Researchers at the University of Eastern Finland recently tried to document whether boys actually achieve less in school when they’re restricted from running around and being physically active.
They studied 153 kids, aged 6 to 8, and tracked how much physical activity and sedentary time they had during the day. Sure enough, according to a report by Belinda Luscombe in Time, the less “moderate to vigorous physical activity” the boys had each day, the harder it was for them to develop good reading skills:
The more time kids … spent sitting and the less time they spent being physically active, the fewer gains they made in reading in the two following years. [It] also had a negative impact on their ability to do math.
Now here’s the best part – and this is what really fries my bacon:
The results didn’t apply to girls. I know that sounds sexist; the researchers offered a few possible explanations. Maybe there simply are physiological differences—or maybe the girls were just as eager to move around as the boys, but they were better able to set aside that disappointment and concentrate.
And for that reason, other researchers say, girls are rewarded more than boys in the classroom.
“Girl behavior is the gold standard in schools,” says psychologist Michael Thompson. “Boys are treated like defective girls.”
The emphasis above is mine. What is sexist is expecting boys to behave like girls and treating them as “defective girls” in school if they act according to their nature. Now, I’m sure all of the open-minded people out there who have the delusion that sexism only works one way will complain that what the study found is not right – maybe the sample size wasn’t big enough so more study is needed, but I lived it. I’m here to tell you, if you multiply this out over time, the ramifications are devastating.
And, according to the article linked above, it gets worse: The punishment for being rambunctious is more time sitting still which compounds the problem, especially for boys, rather than fix it. It appears as though there might be hope. One school in Texas has implemented four recess periods into the school day…
Result? Students are “less fidgety and more focused,” one teacher said. They “listen more attentively, follow directions, and try to solve problems on their own instead of coming to the teacher to fix everything.”
Well imagine that.
Good piece. As you know, one size fits all!
That’s how they like us.
Good for your mom for not putting you on drugs. Sounds like a very smart woman.
Nurse, she’s dedicated. No doubt about it.
Wow! This went in a whole different direction for you. Kudo’s to your mom.
I, a girl had the same problem and was held back for the same reason. There was no Ritalin in those days.
We, had the same problem with our son and the public school system. Not a day went by that we didn’t receive a call from the school to put our son on Ritalin and we replied that drugs were not the solution. We finally took him out and found a private Christian school to put him in. He excelled with honors there until he aged out. By then it was high school and we tried two before we found one that would work with us.
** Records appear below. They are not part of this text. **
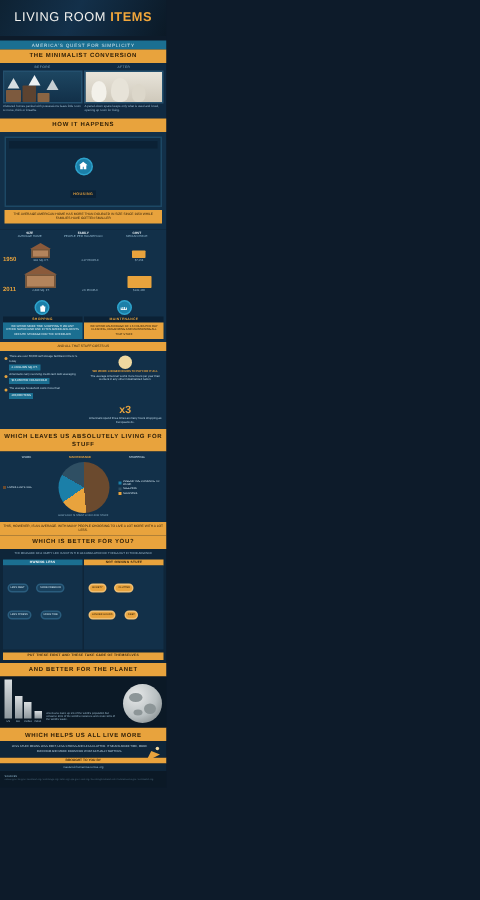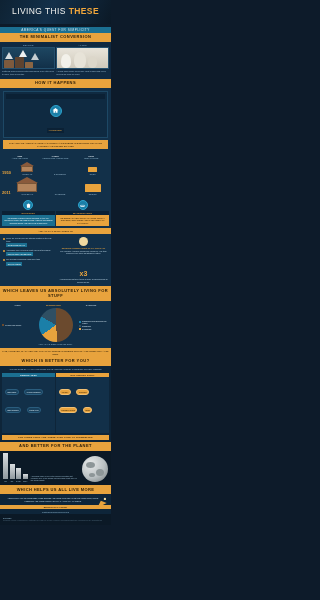--- a/index.html
+++ b/index.html
@@ -274,7 +274,7 @@
 <div class="page">
 
   <div class="band hdr">
-    <div class="hdr-title"><span>LIVING THIS </span><span class="accent">THESE</span></div>
+    <div class="hdr-title"><span>LIVING ROOM </span><span class="accent">THESE</span></div>
   </div>
   <div class="hdr-sub-bar">
     <div class="hdr-sub">AMERICA'S QUEST FOR SIMPLICITY</div>

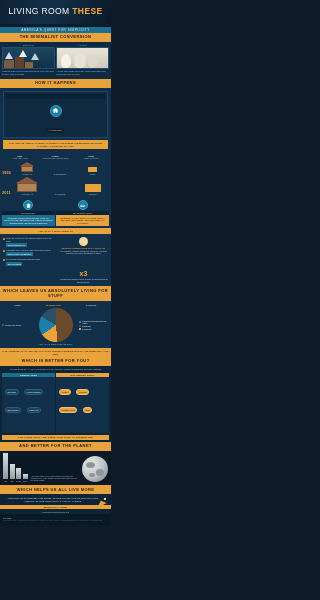--- a/index.html
+++ b/index.html
@@ -274,7 +274,7 @@
 <div class="page">
 
   <div class="band hdr">
-    <div class="hdr-title"><span>LIVING ROOM </span><span class="accent">THESE</span></div>
+    <div class="hdr-title"><span>LIVING ROOM </span><span class="accent">ITEMS</span></div>
   </div>
   <div class="hdr-sub-bar">
     <div class="hdr-sub">AMERICA'S QUEST FOR SIMPLICITY</div>

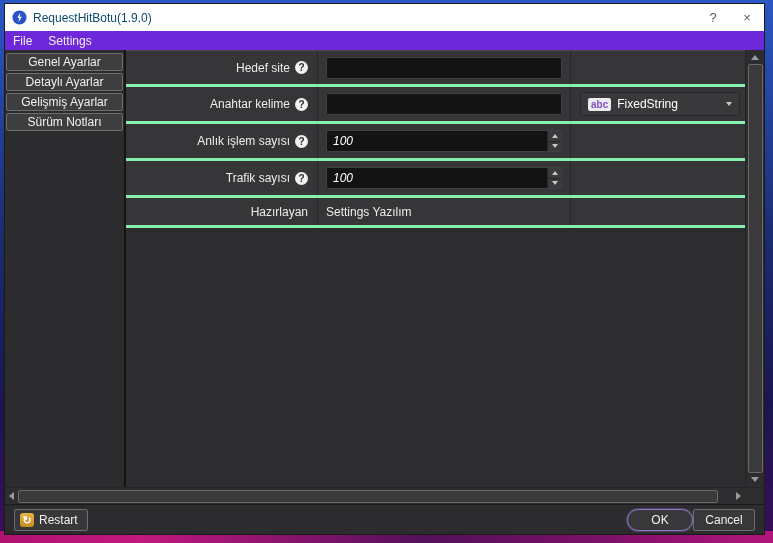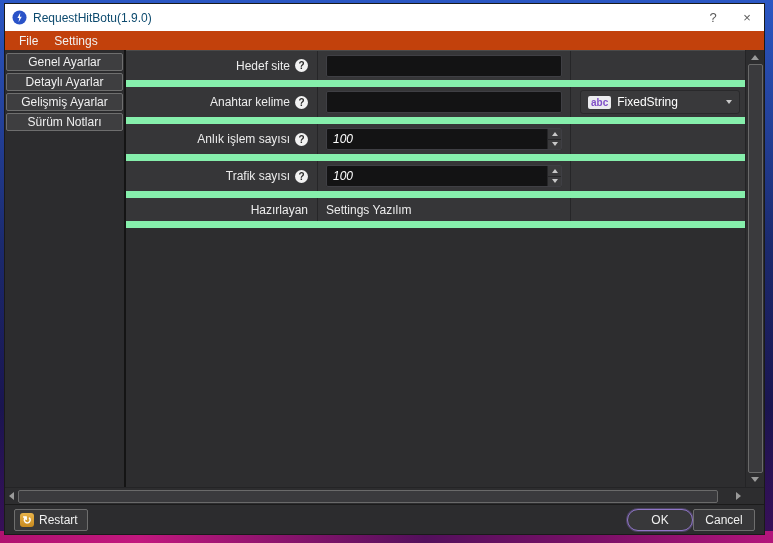--- a/index.html
+++ b/index.html
@@ -32,7 +32,7 @@
   .tb-btn { width: 34px; height: 100%; display: flex; align-items: center; justify-content: center; font-size: 13px; color: #5a5a5a; cursor: default; }
 
   
-  .menubar { height: 19px; background: #c2410c; display: flex; align-items: center; padding-left: 6px; flex: 0 0 auto; }
+  .menubar { height: 19px; background: #6d28d9; display: flex; align-items: center; padding-left: 0; flex: 0 0 auto; }
   .menu-item { color: #f2f2f2; font-size: 12px; padding: 0 8px; }
 
   

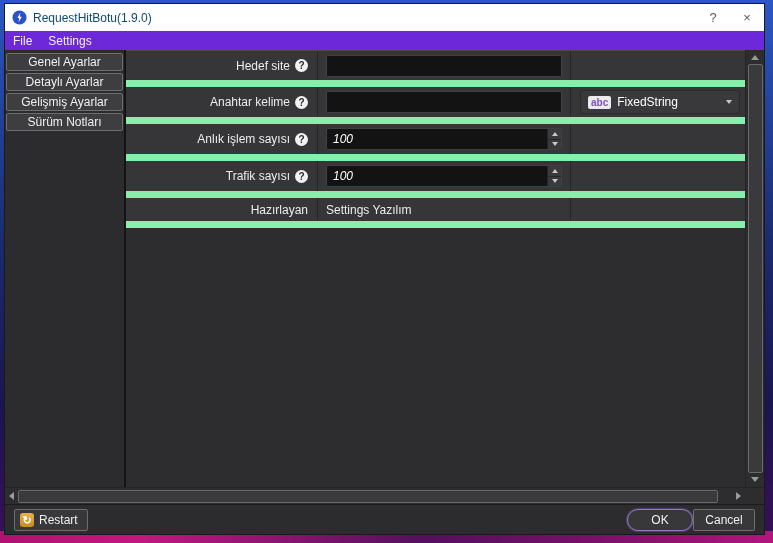--- a/index.html
+++ b/index.html
@@ -46,7 +46,7 @@
   }
   .main-panel { flex: 1 1 auto; background: #2d2d2f; border-left: 2px solid #141414; display: flex; flex-direction: column; min-width: 0; }
   .rows { background: #363638; border-top: 1px solid #4a4a4a; }
-  .row { display: flex; align-items: stretch; border-bottom: 7px solid #86efac; }
+  .row { display: flex; align-items: stretch; border-bottom: 3px solid #86efac; }
   .cell-label {
     width: 192px; flex: 0 0 auto; display: flex; align-items: center; justify-content: flex-end;
     gap: 5px; padding-right: 9px; border-right: 1px solid #262628;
He did fine then.
You are absolutely right, in your assessment about sexism when it comes to certain behavioral patterns. Girls tended to be more compliant in those days, though I think less so now.
Society now encourages girls to be more like boys and boys to be more like girls, hence there appears to me to be a big push to neutralize the sexes. I get it but don’t get it. I like our differences and if everyone behaves the same then we become nothing but robots. Just one old lady’s observation.
Seems like a great observation to me.
Hot dog laps sounds like a running sport I could get into! 🙂
😁
As a parent of one of each gender – yes to this! We’ve been in elementary schools both in CA and in TX and they both used recess as a tool for classroom management; that is they take away the one recess they have to try and control behavior. It’s asinine to me.
Thank you for commenting, Lori. It truly does boggle the mind.
I don’t know much about schools in the US but in the UK they’re making the days shorter and shorter and that means less “play time” (that’s recess to you.) At the school here in France it’s a long day relatively – the school day is from 9am til 4.30pm – but they have lots of time to play, about 2 hours out of the whole day! When we see them in the morning ALL the older children are running around. They have long periods of sitting too but also get to brun it off. I can’t imagine how they’d manage without that time.
In the US, the system simply demand kids sit still, then wonder/complain when the kids are kids. It sounds like France does it right. Thanks for commenting and expanding my understanding of how the World works, Emma.
My son was this way and his mother jumped on the Adderall bandwagon when the doctor suggested it. I said no. He didn’t need it. He was just being a boy.
Yep. Happens way too often.
I had a hard time sitting still in school also. Still do! I couldn’t imagine sitting in meetings all day!